Bir gömlek üstünüz
- Hıncal Uluç Yazıları
- 08 Eylül 2010, 00:51:54, Güncelleme: 08 Eylül 2010, 00:54:32
İki konu var:
1- Biz beklenenin üstündeyiz. Buradan kastım şu; Ankara'daki tarihi 12 Dev Adam da dahil, ilk defa takım hüviyetinde oynuyoruz. Oynayan 5 ile kenardakiler, tek insan gibi. Hepsi beraber oynuyorlar maçı... Müthiş bir yardımlaşma var, müthiş bir psikolojik destek var.
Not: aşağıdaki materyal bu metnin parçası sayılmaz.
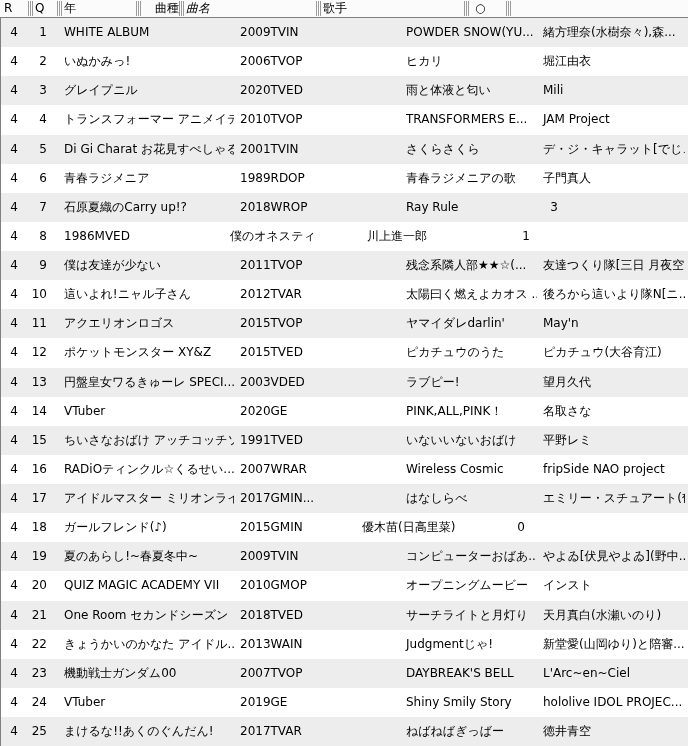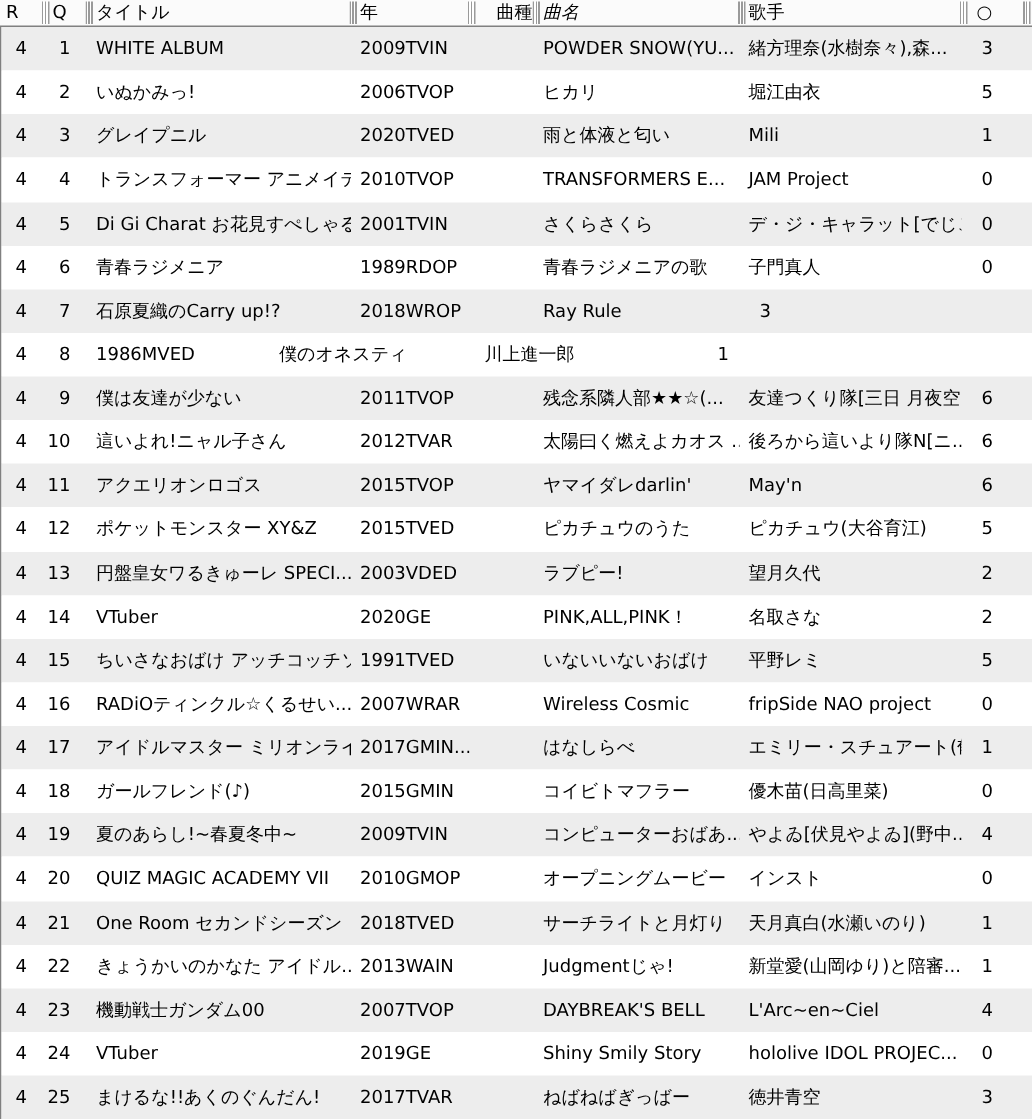"タイトル" div.hcell { html: <div> <span></span> <span>タイトル</span> </div> -> none }
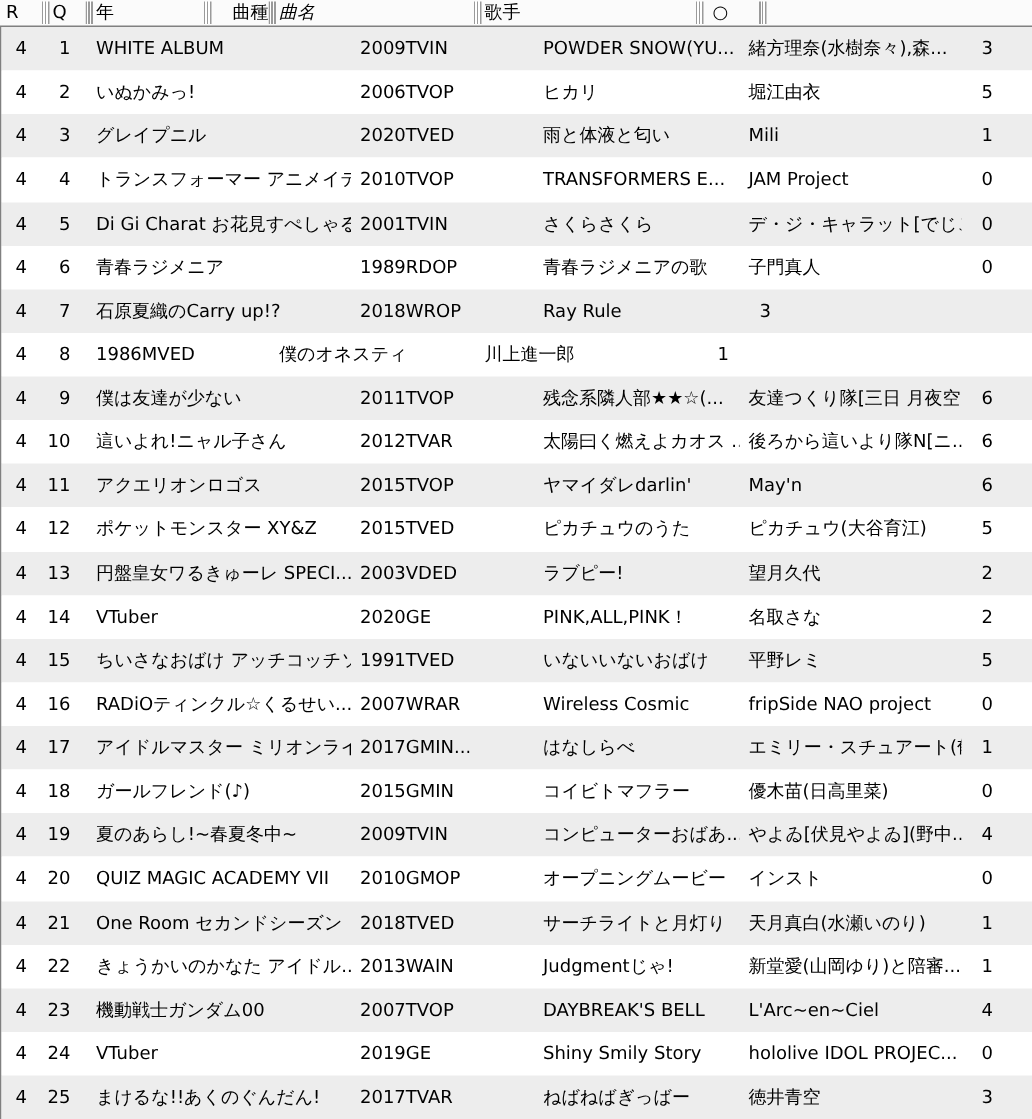"POWDER SNOW(YU..." .cell.col-song { margin-left: none -> 44px }
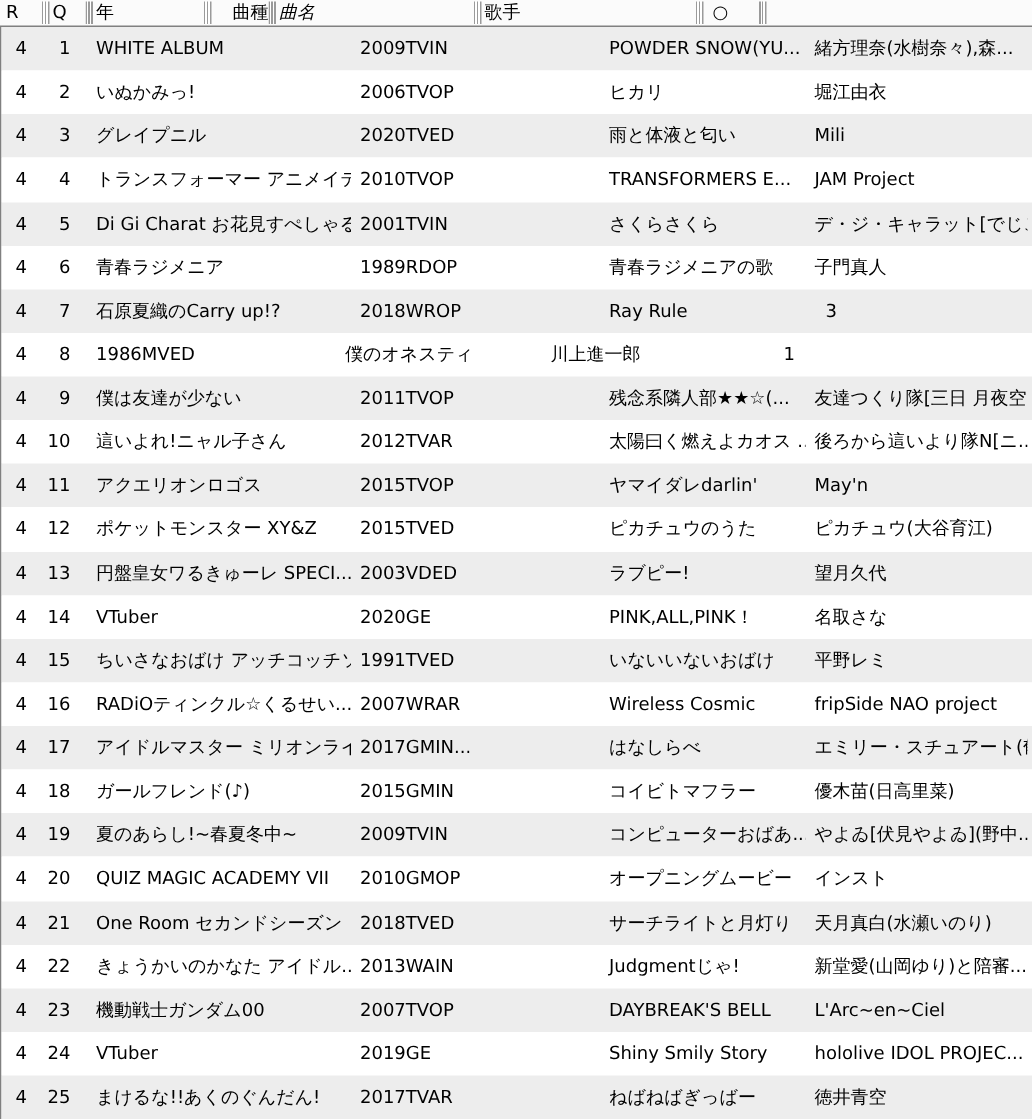"コイビトマフラー" div.cell { html: <div>コイビトマフラー</div> -> none }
2- Tanjevic, dünyanın en iyi koçlarından birisi olarak gelmişti Türkiye'ye ama geldiğinden beri sanki başka biriydi. İlk defa o Tanjevic'i seyrediyorum kenarda... Ve de takıma baktığım zaman çok iyi hazırlandığını hissediyorum. Bu da beklentilerimin üzerinde... İyi hazırlanmış, takım ruhuna ulaştırılmış ve de kenardan iyi yönetilen Türkiye... Bunların hepsi beklentilerin üzerinde... Buna karşılık bugüne kadar oynadığımız bütün rakipler, Yunanistan, Fransa dahil, beklentilerin altında... İlk 4 rakip zaten antrenman takımı gibiydi. Dünya basketbol piyasasında yeri olan rakipler değildi. Belki Porto Riko... Ama onların da çok zayıf bir takımla geldiği, rakip olamayacağı biliniyordu. Yunanistan'ı ve Fransa'yı bu kadar kolay geçmemizin sebebi, bizim beklentilerin üzerinde olmamız değil sadece; Yunanistan ve Fransa beklentilerin çok altında... Yunanistan'ın yedek oyuncusu yok. Türkiye maçını 6 kişi ile oynadılar.
FRANSA DUVARA ÇARPTI
O maçın istatistikleri bizim niye rahat kazandığımızı gösteriyor. Adamların 3. çeyreğin sonunda kenardan gelen oyuncularının katkısı sadece 2 sayı. Yani ilk 5'in dışındakiler, üçüncü çeyrekte 2 sayı atabilmişler. Oysa Türk takımının ilk 5'inin dışında kalanların her maçta oyuna katkıları ortalama 30 sayı. Biz 10 kişi oynarken, Yunanistan 5 kişi ile oynadı. Ömer Onan'ın, Spanoulis'i yakından marke edip top göstermemesi Yunanistan'ı bitirdi. Geçen şampiyonada neredeyse bizi tek başına yenen adamdı. Fransa'nın Tony Parker'sız olduğu zaman bu kadar düşeceğini aklımdan geçirmemiştim. Tony Parker iyi bir NBA oyuncusu ama bizde de iyi bir NBA oyuncusu Mehmet Okuryok. İşte Engin Atsür sakat. Gördük ki Fransa, Tony Parker'ın yerine oyun kurucu koyamamış. Tony Parker gibi dışarıdan iyi şut atan bir adamı yok. Türkiye iyi bir takım ruhu ve yardımlaşma ile çok iyi savunma yapıyor bu turnuvada. Fransızlar duvara çarptılar, sayı atamadılar. Bizim de atamadığımız zamanlar oldu. Basketbol maçlarında takımlar bazen tıkanır. Tıkanması rakibe yetişme ve öne geçme fırsatı verir. Ama bizim tıkandığımız anlarda Fransızlar boş döndüler. Onun için bizi yakalama fırsatını bir türlü elde edemediler. Böyle olunca Fransa maçı da çok kolay geçti.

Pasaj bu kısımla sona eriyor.